Work task> Go through the records and restate them word for word, omitting images.

The input>
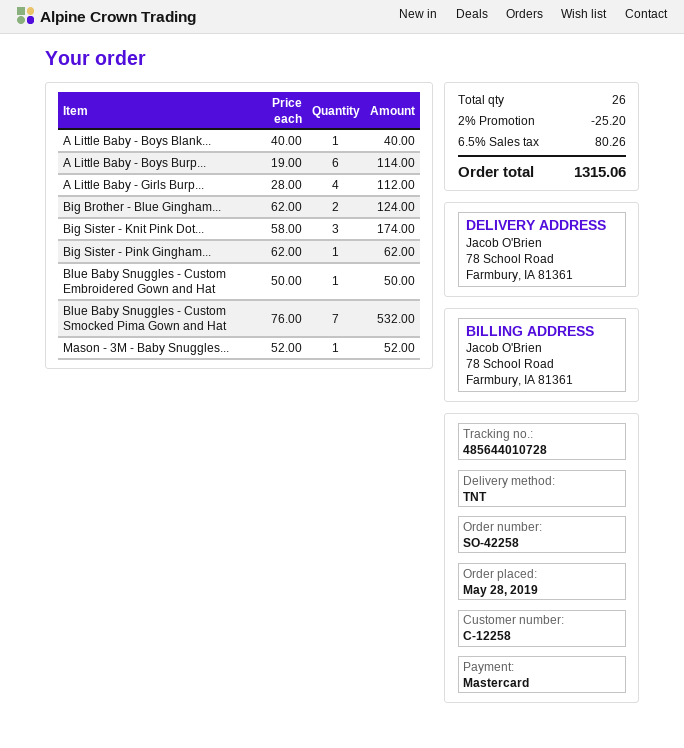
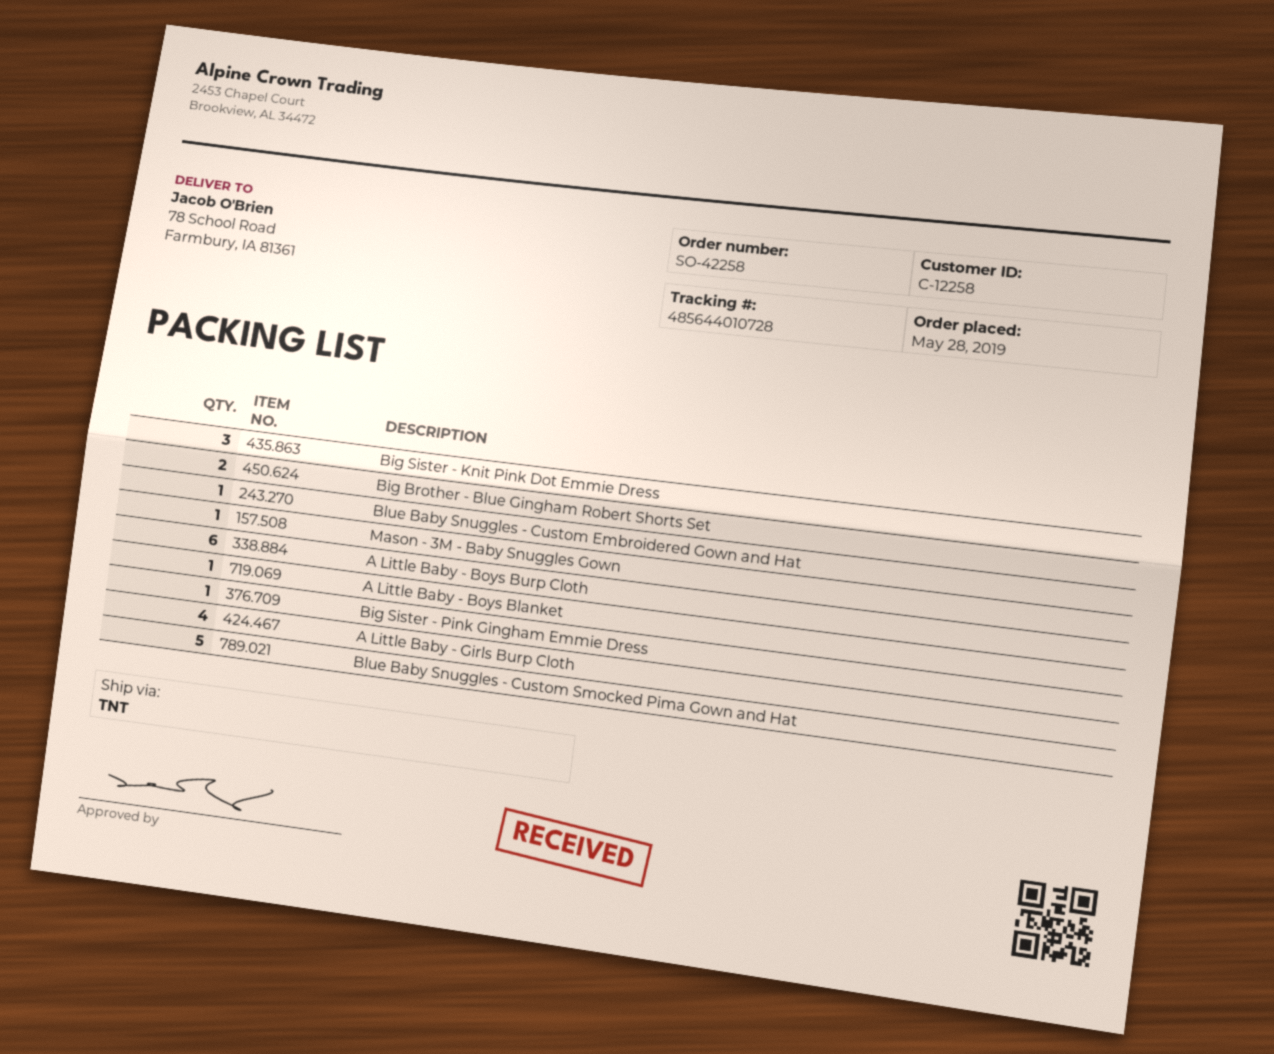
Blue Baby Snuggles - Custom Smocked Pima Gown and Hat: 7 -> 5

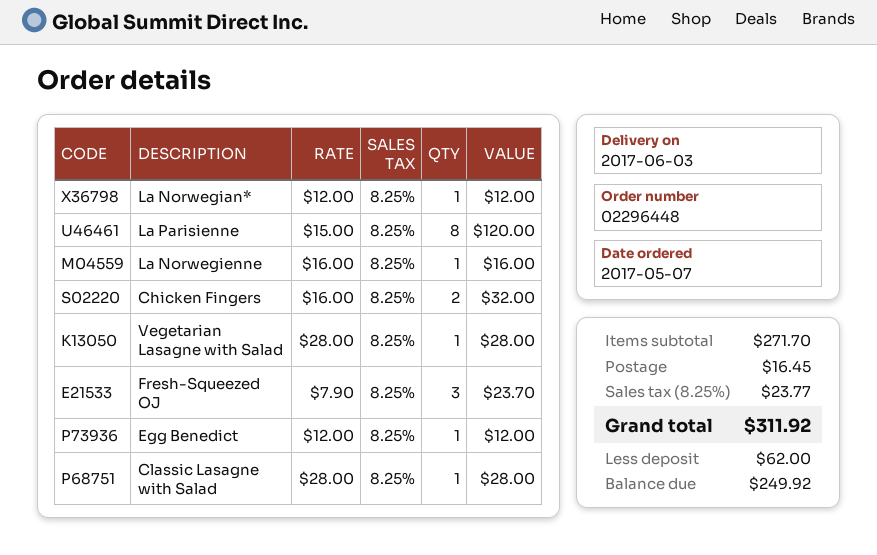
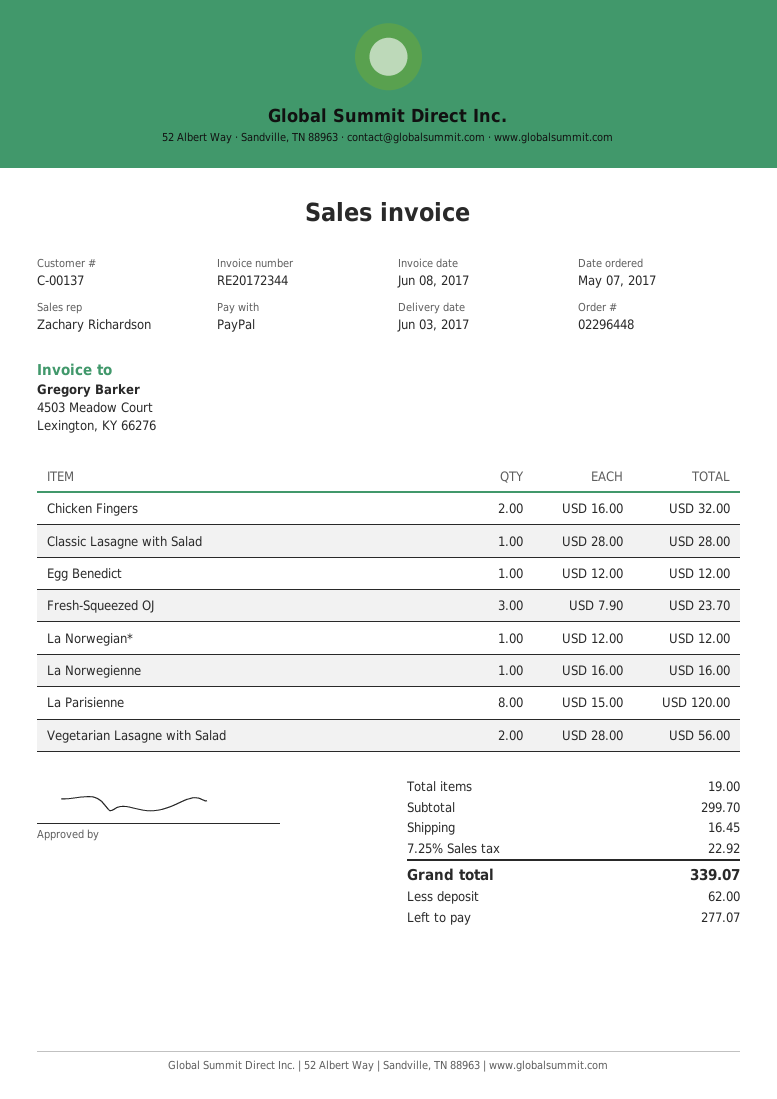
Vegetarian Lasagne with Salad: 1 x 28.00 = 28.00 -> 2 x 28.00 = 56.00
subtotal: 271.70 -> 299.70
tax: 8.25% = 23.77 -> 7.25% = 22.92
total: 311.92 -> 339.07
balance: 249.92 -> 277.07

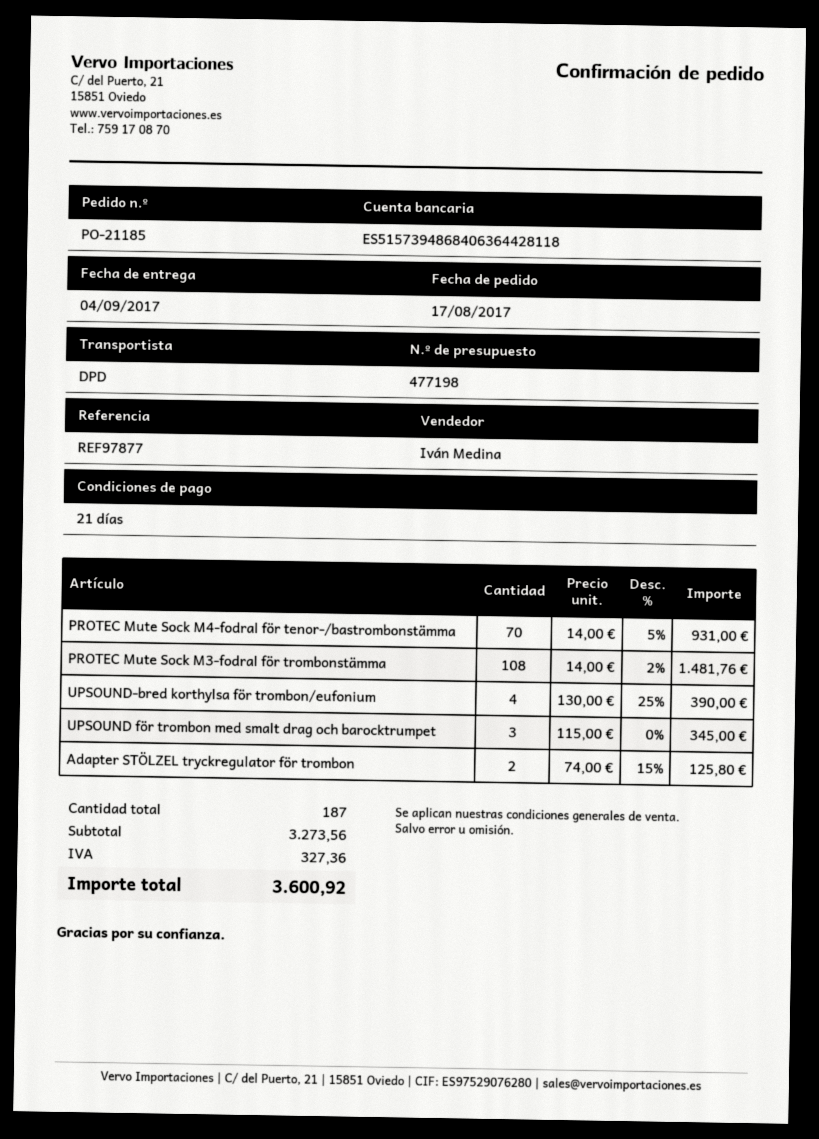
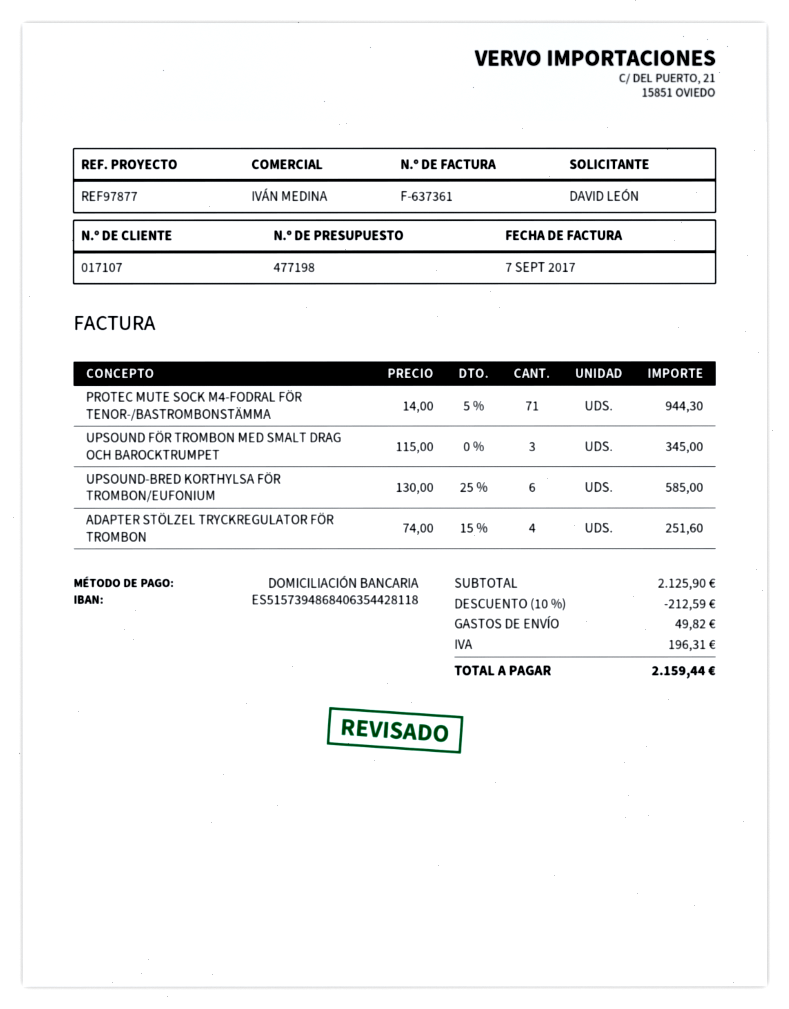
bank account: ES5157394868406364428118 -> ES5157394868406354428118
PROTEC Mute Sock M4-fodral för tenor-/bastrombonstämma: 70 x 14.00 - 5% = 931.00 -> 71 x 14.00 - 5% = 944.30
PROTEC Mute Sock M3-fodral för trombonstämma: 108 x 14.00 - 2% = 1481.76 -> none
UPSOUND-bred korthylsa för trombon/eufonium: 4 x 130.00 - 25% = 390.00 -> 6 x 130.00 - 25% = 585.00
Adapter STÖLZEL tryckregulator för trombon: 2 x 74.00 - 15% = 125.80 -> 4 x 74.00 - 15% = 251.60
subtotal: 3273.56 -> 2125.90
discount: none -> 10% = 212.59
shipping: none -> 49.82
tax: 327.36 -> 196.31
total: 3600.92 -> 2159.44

Problem solution>
Blue Baby Snuggles - Custom Smocked Pima Gown and Hat: 7 -> 5

Vegetarian Lasagne with Salad: 1 x 28.00 = 28.00 -> 2 x 28.00 = 56.00
subtotal: 271.70 -> 299.70
tax: 8.25% = 23.77 -> 7.25% = 22.92
total: 311.92 -> 339.07
balance: 249.92 -> 277.07

bank account: ES5157394868406364428118 -> ES5157394868406354428118
PROTEC Mute Sock M4-fodral för tenor-/bastrombonstämma: 70 x 14.00 - 5% = 931.00 -> 71 x 14.00 - 5% = 944.30
PROTEC Mute Sock M3-fodral för trombonstämma: 108 x 14.00 - 2% = 1481.76 -> none
UPSOUND-bred korthylsa för trombon/eufonium: 4 x 130.00 - 25% = 390.00 -> 6 x 130.00 - 25% = 585.00
Adapter STÖLZEL tryckregulator för trombon: 2 x 74.00 - 15% = 125.80 -> 4 x 74.00 - 15% = 251.60
subtotal: 3273.56 -> 2125.90
discount: none -> 10% = 212.59
shipping: none -> 49.82
tax: 327.36 -> 196.31
total: 3600.92 -> 2159.44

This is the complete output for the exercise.